Le festival était le fruit d’une collaboration : des partenariats ont été noués, des commanditaires ont donné de leur temps et de leurs ressources, et les médias ont couvert l’événement, car tous y voyaient une initiative précieuse et inédite. Je crois que le festival a démontré comment Curling Canada et la communauté du curling peuvent rayonner auprès du public en dépassant les frontières, les hiérarchies et même les récits que nous nous racontons. Le festival fut une preuve de force et de courage, et fut galvanisé par les agences municipales, provinciales et fédérales œuvrant toutes vers un objectif humanitaire : servir le bien public. Le curling était l’attraction principale, mais le véritable gagnant, c’est nous tous et l’incroyable solidarité de la communauté d’Halifax qui a œuvré avec force pour affirmer : nous avons tous notre place. La communauté du curling a été le moteur de ce sport depuis ses débuts. Aujourd’hui, nous devons honorer cette tradition en renouant les liens, non seulement au sein du du curling, mais aussi avec les communautés environnantes. Il s’agit notamment de renouer – à nouveau – avec les racines du curling. Nous pouvons nous laisser emporter par le faste des Essais, mais au fond, le curling a toujours été une affaire de communauté, pour la communauté — qui, même si elle ne ressemble plus tout à fait à ce dont nous nous souvenons, reste la même.

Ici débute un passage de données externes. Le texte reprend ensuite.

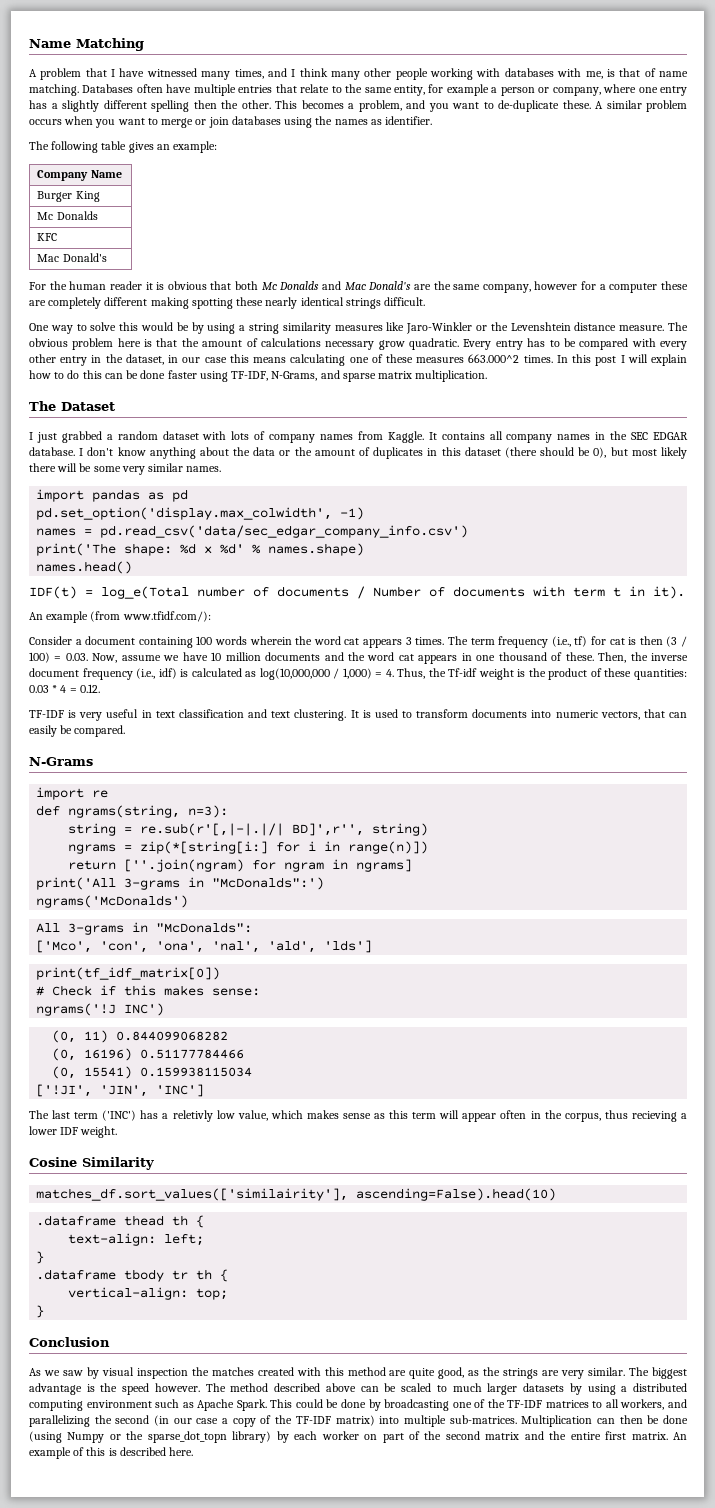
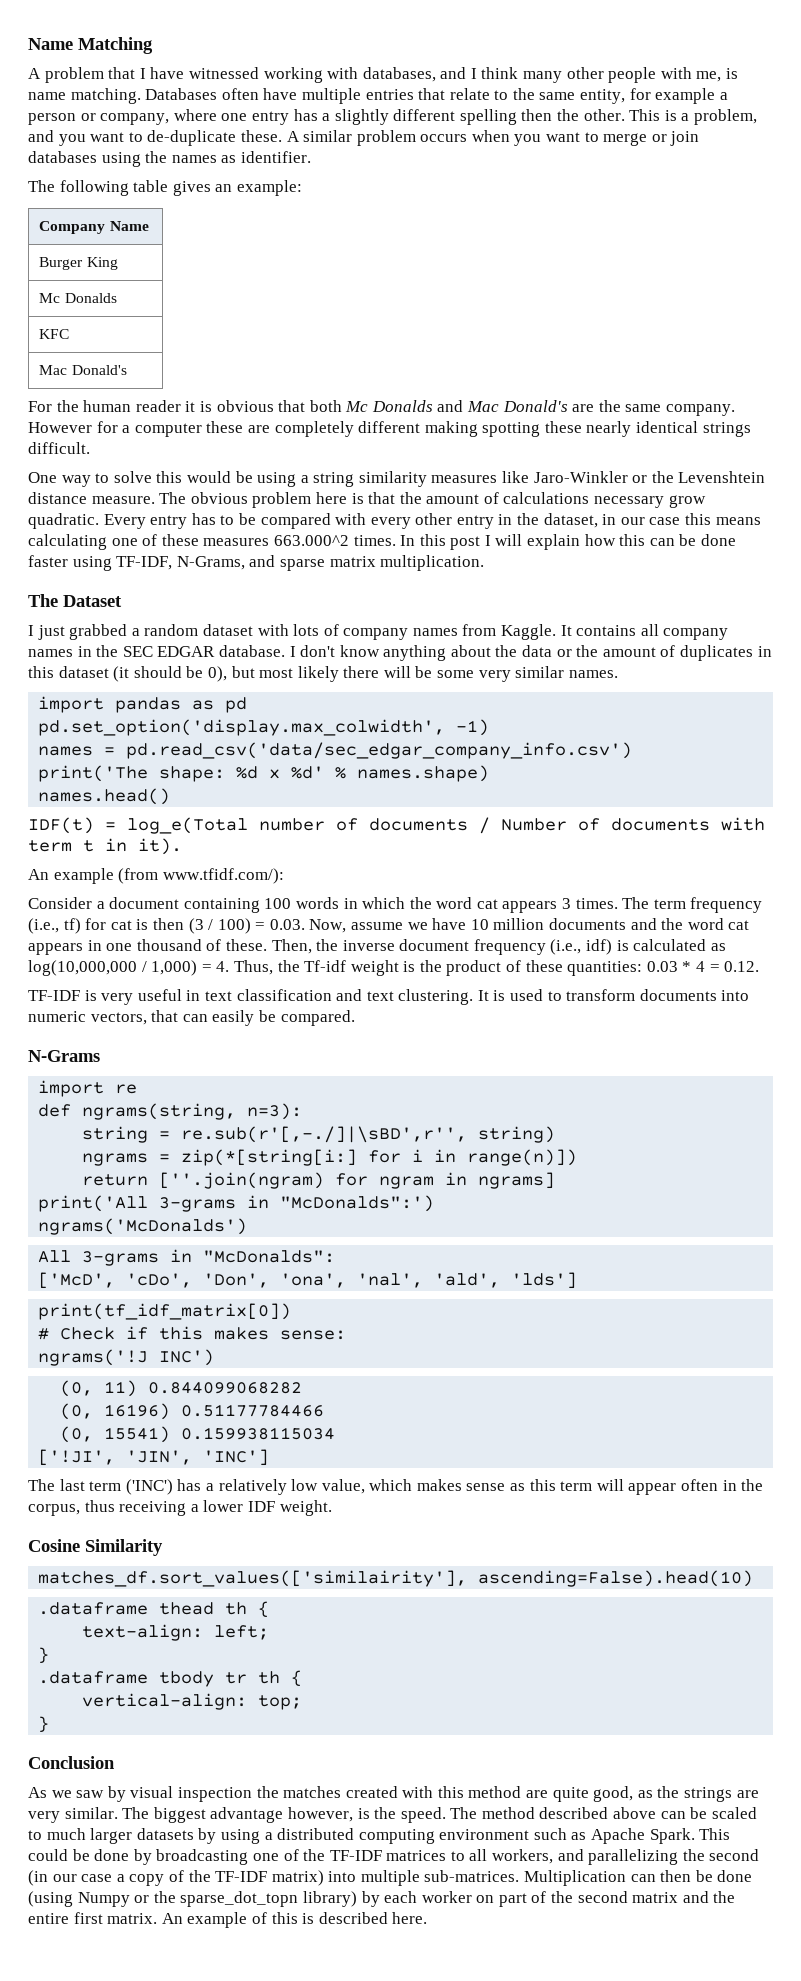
- A problem that I have witnessed many times, and I think many other people working with databases with me, is that of name matching.
+ A problem that I have witnessed working with databases, and I think many other people with me, is name matching.
- This becomes a problem, and you want to de-duplicate these.
+ This is a problem, and you want to de-duplicate these.
- For the human reader it is obvious that both Mc Donalds and Mac Donald's are the same company, however for a computer these are completely different making spotting these nearly identical strings difficult.
+ For the human reader it is obvious that both Mc Donalds and Mac Donald's are the same company. However for a computer these are completely different making spotting these nearly identical strings difficult.
- One way to solve this would be by using a string similarity measures like Jaro-Winkler or the Levenshtein distance measure.
+ One way to solve this would be using a string similarity measures like Jaro-Winkler or the Levenshtein distance measure.
- In this post I will explain how to do this can be done faster using TF-IDF, N-Grams, and sparse matrix multiplication.
+ In this post I will explain how this can be done faster using TF-IDF, N-Grams, and sparse matrix multiplication.
- I don't know anything about the data or the amount of duplicates in this dataset (there should be 0), but most likely there will be some very similar names.
+ I don't know anything about the data or the amount of duplicates in this dataset (it should be 0), but most likely there will be some very similar names.
- Consider a document containing 100 words wherein the word cat appears 3 times.
+ Consider a document containing 100 words in which the word cat appears 3 times.
- string = re.sub(r'[,|-|.|/| BD]',r'', string)
+ string = re.sub(r'[,-./]|\sBD',r'', string)
- ['Mco', 'con', 'ona', 'nal', 'ald', 'lds']
+ ['McD', 'cDo', 'Don', 'ona', 'nal', 'ald', 'lds']
- The last term ('INC') has a reletivly low value, which makes sense as this term will appear often in the corpus, thus recieving a lower IDF weight.
+ The last term ('INC') has a relatively low value, which makes sense as this term will appear often in the corpus, thus receiving a lower IDF weight.
- The biggest advantage is the speed however.
+ The biggest advantage however, is the speed.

Les Essais sont terminés et les équipes Homan et Jacobs sont maintenant prêtes à représenter le Canada aux Jeux olympiques de Milan-Cortina, en Italie. Ce fut un événement impressionnant, riche en émotions, au cours duquel l’équipe locale de Christina Black, d’Halifax, a incarné l’esprit de la côte Est, puisant force et inspiration auprès d’une légende qui nous a quittés. Ce même esprit s’est manifesté lors du Festival des cercles, grâce à la présence de tous les membres de cette communauté dynamique venus apporter leur soutien. C’est peut-être là le message : prendre soin les uns des autres, être au service de tous et se souvenir que le curling dépasse le cadre de notre sport. En allant au-delà des frontières du curling, on découvre des bienfaits que nous ne pouvons encore imaginer. N’est-ce pas là le véritable héritage de ce sport? Si nous prenons le temps d’écouter, peut-être pourrons-nous percevoir un léger écho du rire et de la joie de Colleen, ainsi que de son dévouement à ce sport : un murmure qui nous rappelle que le curling est un sport pour tous.

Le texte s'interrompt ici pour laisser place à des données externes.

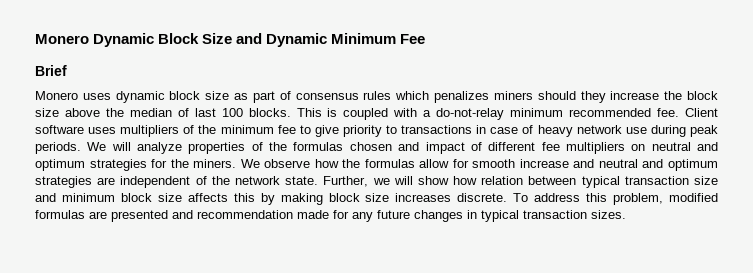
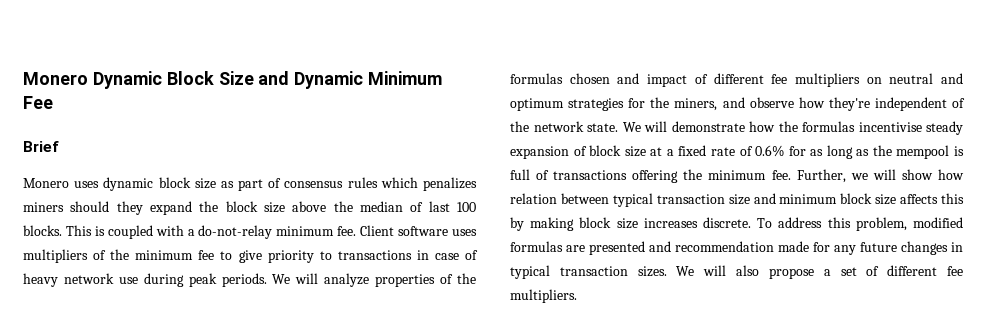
- Monero uses dynamic block size as part of consensus rules which penalizes miners should they increase the block size above the median of last 100 blocks.
+ Monero uses dynamic block size as part of consensus rules which penalizes miners should they expand the block size above the median of last 100 blocks.
- This is coupled with a do-not-relay minimum recommended fee.
+ This is coupled with a do-not-relay minimum fee.
- We will analyze properties of the formulas chosen and impact of different fee multipliers on neutral and optimum strategies for the miners. We observe how the formulas allow for smooth increase and neutral and optimum strategies are independent of the network state.
+ We will analyze properties of the formulas chosen and impact of different fee multipliers on neutral and optimum strategies for the miners, and observe how they're independent of the network state.
+ We will demonstrate how the formulas incentivise steady expansion of block size at a fixed rate of 0.6% for as long as the mempool is full of transactions offering the minimum fee.
+ We will also propose a set of different fee multipliers.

Le Dr Richard Norman est le directeur du développement communautaire et de l’innovation chez Curling Canada

[1] Le Patch est le lieu de divertissement légendaire du curling! Le divertissement est garanti avec des jeux et des spectacles sur scène tous les soirs et une savoureuse gamme de plats et de rafraîchissements. (source : Curling Canada- https://www.curling.ca/fr/2025trials/patch/).

[2] Mair, H. (2009). Club life: Third place and shared leisure in rural Canada. Leisure Sciences, 31(5), 450–465.

[3] Dans le cadre de cette initiative, des billets gratuits ont été offerts aux festivaliers pour assister à des matchs de curling en personne, ainsi que la possibilité de rencontrer un ambassadeur du curling afin qu’il leur explique les règles du jeu et réponde à leurs questions.